## Extracted data
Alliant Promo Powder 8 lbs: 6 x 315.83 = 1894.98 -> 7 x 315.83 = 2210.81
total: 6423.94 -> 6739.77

...

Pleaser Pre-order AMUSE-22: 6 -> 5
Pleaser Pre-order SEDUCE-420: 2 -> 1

* * *

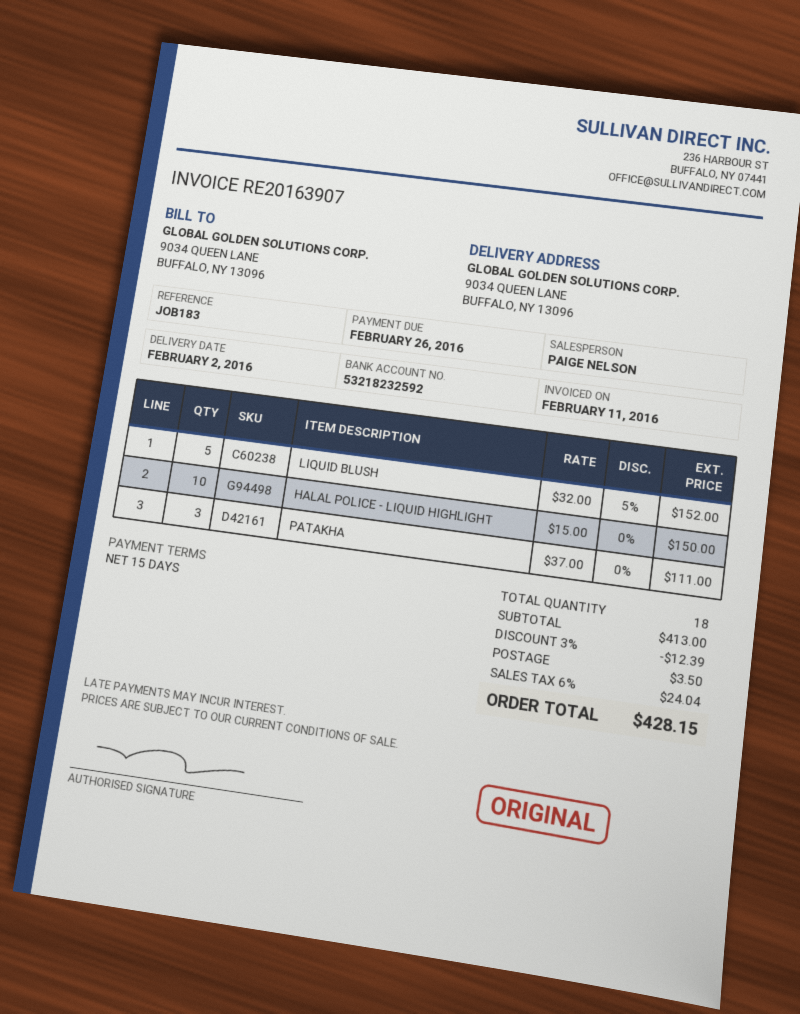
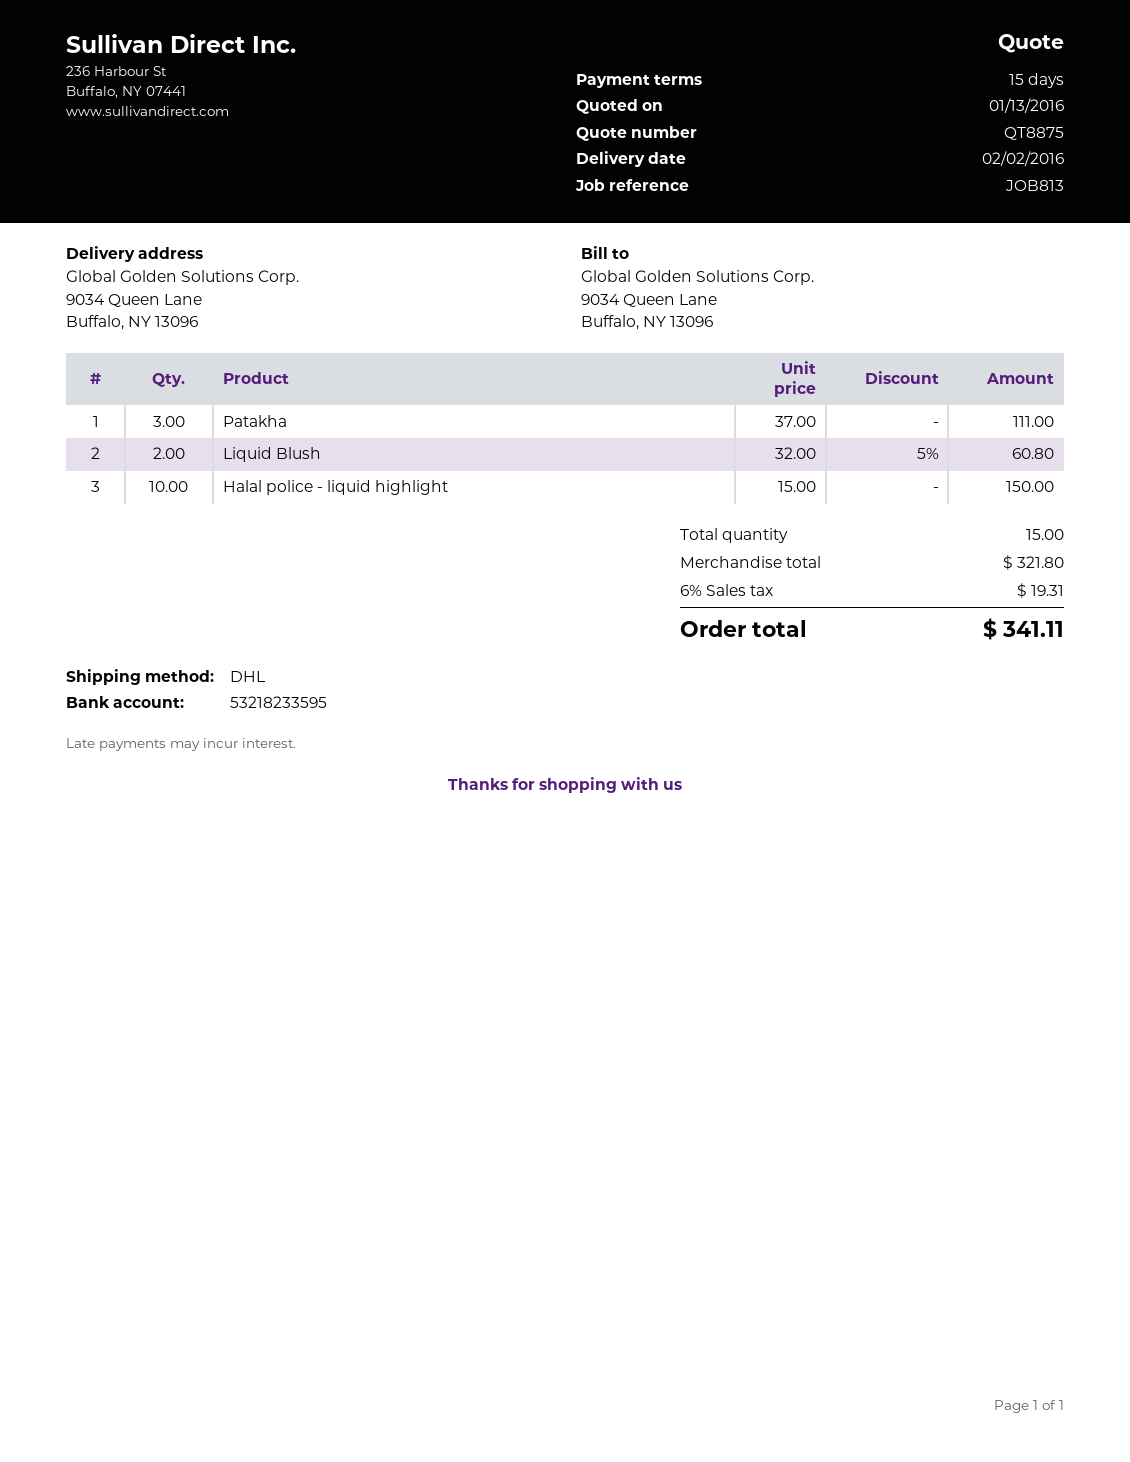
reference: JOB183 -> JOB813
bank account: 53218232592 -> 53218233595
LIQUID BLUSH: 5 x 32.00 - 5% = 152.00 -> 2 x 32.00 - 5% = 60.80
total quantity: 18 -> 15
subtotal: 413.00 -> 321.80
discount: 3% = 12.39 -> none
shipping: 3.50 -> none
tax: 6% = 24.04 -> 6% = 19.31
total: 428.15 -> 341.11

## What to do
Transcribe the records above exactly, beginning at the line that contains "Alliant Promo Powder" and ending with the line that contains "total: 6423.94 -> 6739.77", both included, and nothing else.

## Finished exercise
Alliant Promo Powder 8 lbs: 6 x 315.83 = 1894.98 -> 7 x 315.83 = 2210.81
total: 6423.94 -> 6739.77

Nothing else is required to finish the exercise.